Top of SOURCE MATERIAL
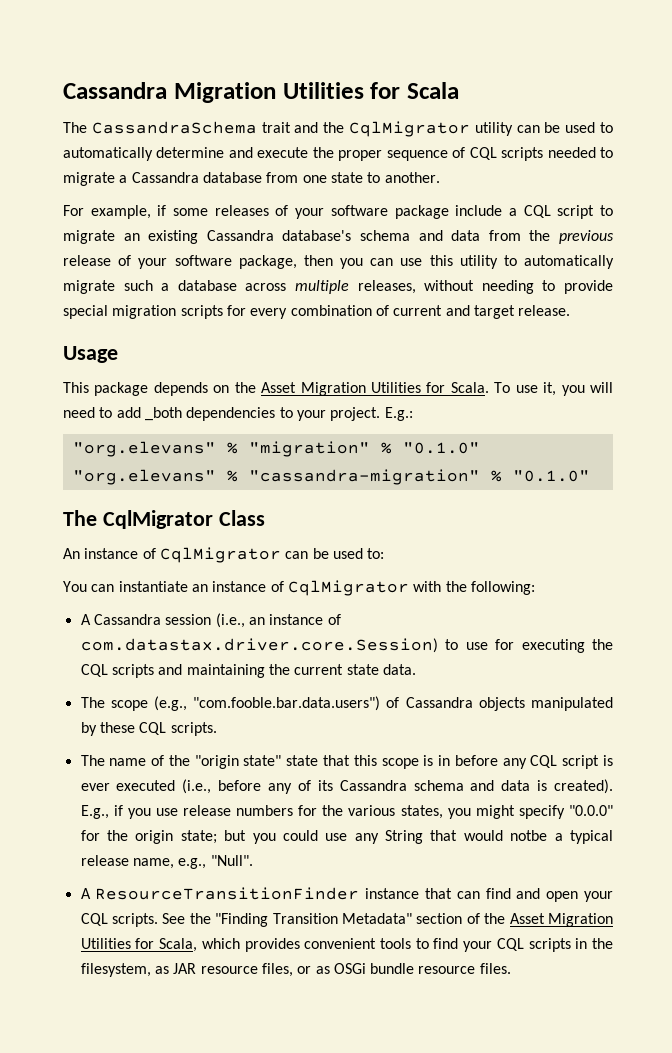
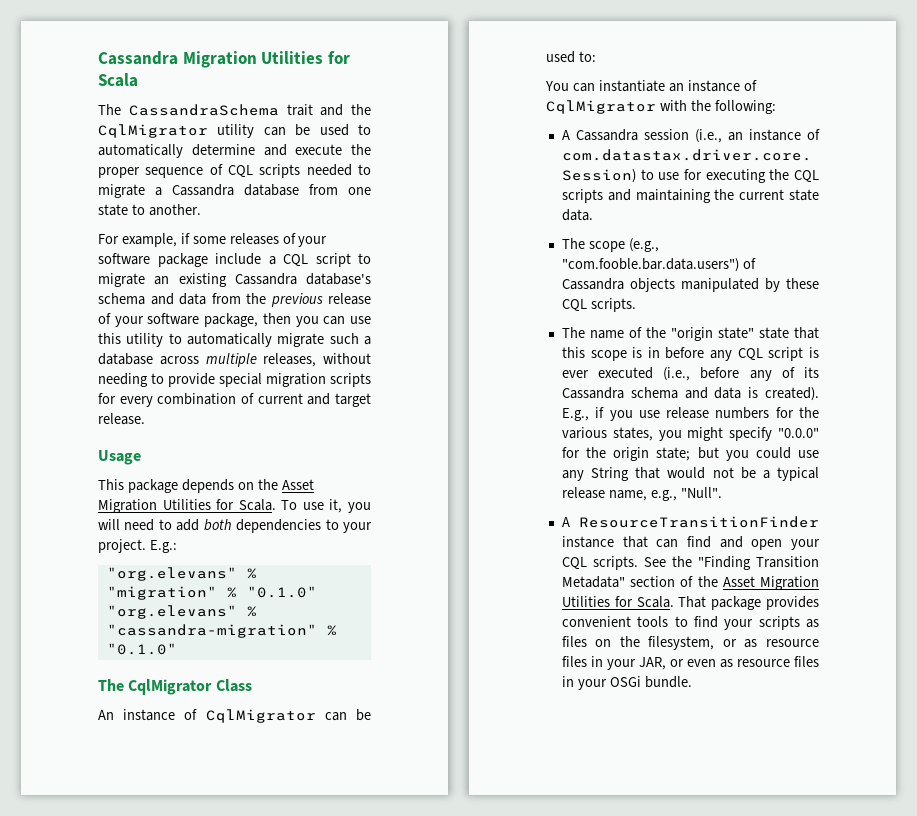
- To use it, you will need to add _both dependencies to your project.
+ To use it, you will need to add both dependencies to your project.
- E.g., if you use release numbers for the various states, you might specify "0.0.0" for the origin state; but you could use any String that would notbe a typical release name, e.g., "Null".
+ E.g., if you use release numbers for the various states, you might specify "0.0.0" for the origin state; but you could use any String that would not be a typical release name, e.g., "Null".
- See the "Finding Transition Metadata" section of the Asset Migration Utilities for Scala, which provides convenient tools to find your CQL scripts in the filesystem, as JAR resource files, or as OSGi bundle resource files.
+ See the "Finding Transition Metadata" section of the Asset Migration Utilities for Scala. That package provides convenient tools to find your scripts as files on the filesystem, or as resource files in your JAR, or even as resource files in your OSGi bundle.

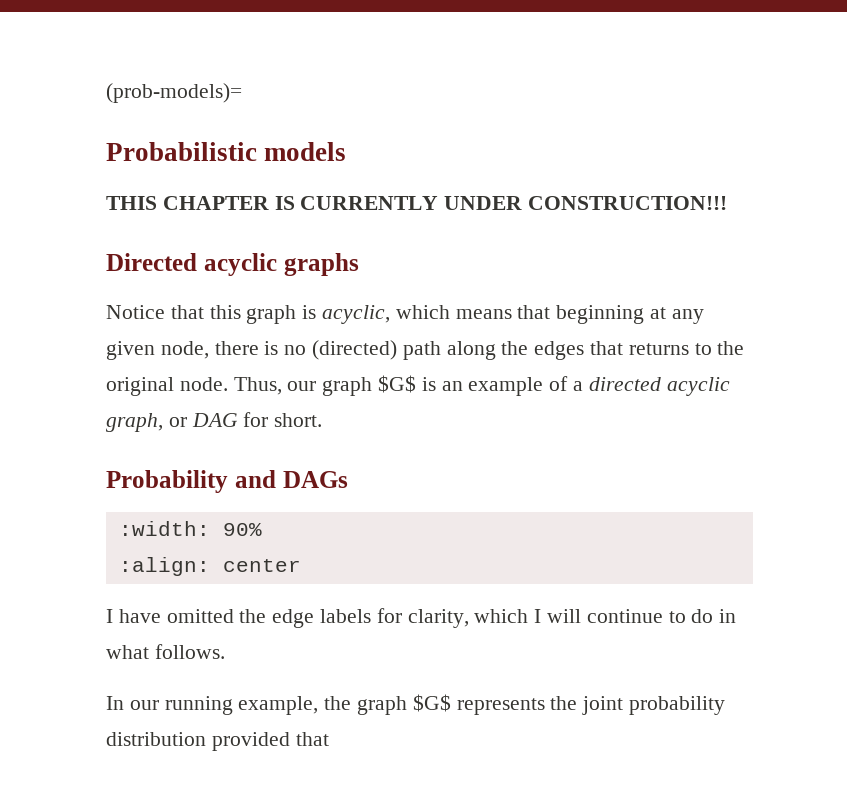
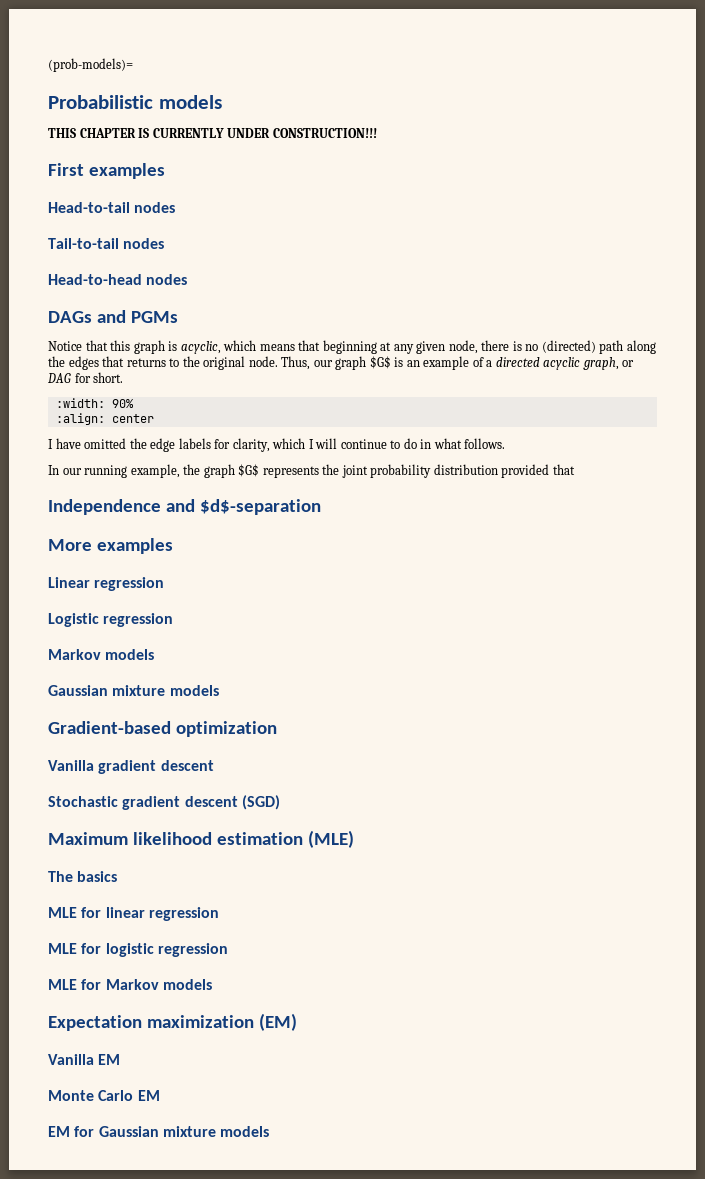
- Directed acyclic graphs
+ First examples
+ Head-to-tail nodes
+ Tail-to-tail nodes
+ Head-to-head nodes
+ DAGs and PGMs
- Probability and DAGs
+ Independence and $d$-separation
+ More examples
+ Linear regression
+ Logistic regression
+ Markov models
+ Gaussian mixture models
+ Gradient-based optimization
+ Vanilla gradient descent
+ Stochastic gradient descent (SGD)
+ Maximum likelihood estimation (MLE)
+ The basics
+ MLE for linear regression
+ MLE for logistic regression
+ MLE for Markov models
+ Expectation maximization (EM)
+ Vanilla EM
+ Monte Carlo EM
+ EM for Gaussian mixture models

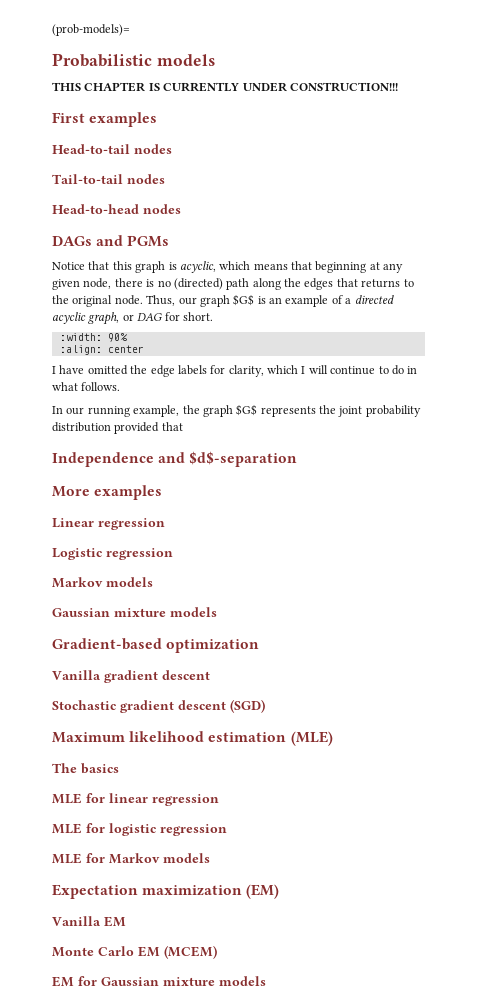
- Monte Carlo EM
+ Monte Carlo EM (MCEM)

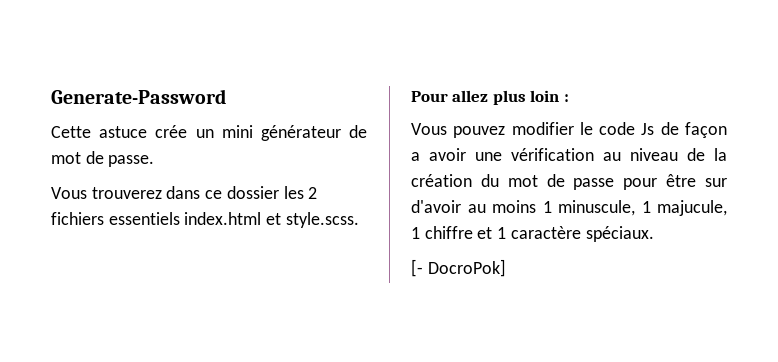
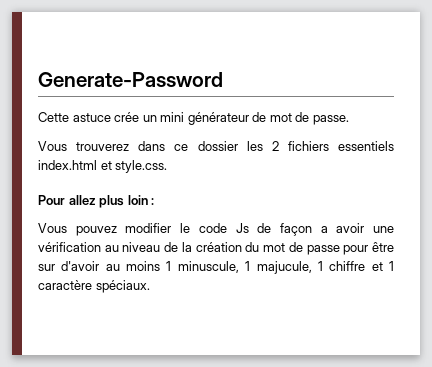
- Vous trouverez dans ce dossier les 2 fichiers essentiels index.html et style.scss.
+ Vous trouverez dans ce dossier les 2 fichiers essentiels index.html et style.css.
- [- DocroPok]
Bottom of SOURCE MATERIAL
> **WHAT YOU HAVE TO DO**
Print nothing except the lines above from the one containing "bundle resource files." down to the one containing "DAGs and PGMs", both included, exactly as written and free of pictures.

> **RESULT OF THE EXERCISE**
- See the "Finding Transition Metadata" section of the Asset Migration Utilities for Scala, which provides convenient tools to find your CQL scripts in the filesystem, as JAR resource files, or as OSGi bundle resource files.
+ See the "Finding Transition Metadata" section of the Asset Migration Utilities for Scala. That package provides convenient tools to find your scripts as files on the filesystem, or as resource files in your JAR, or even as resource files in your OSGi bundle.

- Directed acyclic graphs
+ First examples
+ Head-to-tail nodes
+ Tail-to-tail nodes
+ Head-to-head nodes
+ DAGs and PGMs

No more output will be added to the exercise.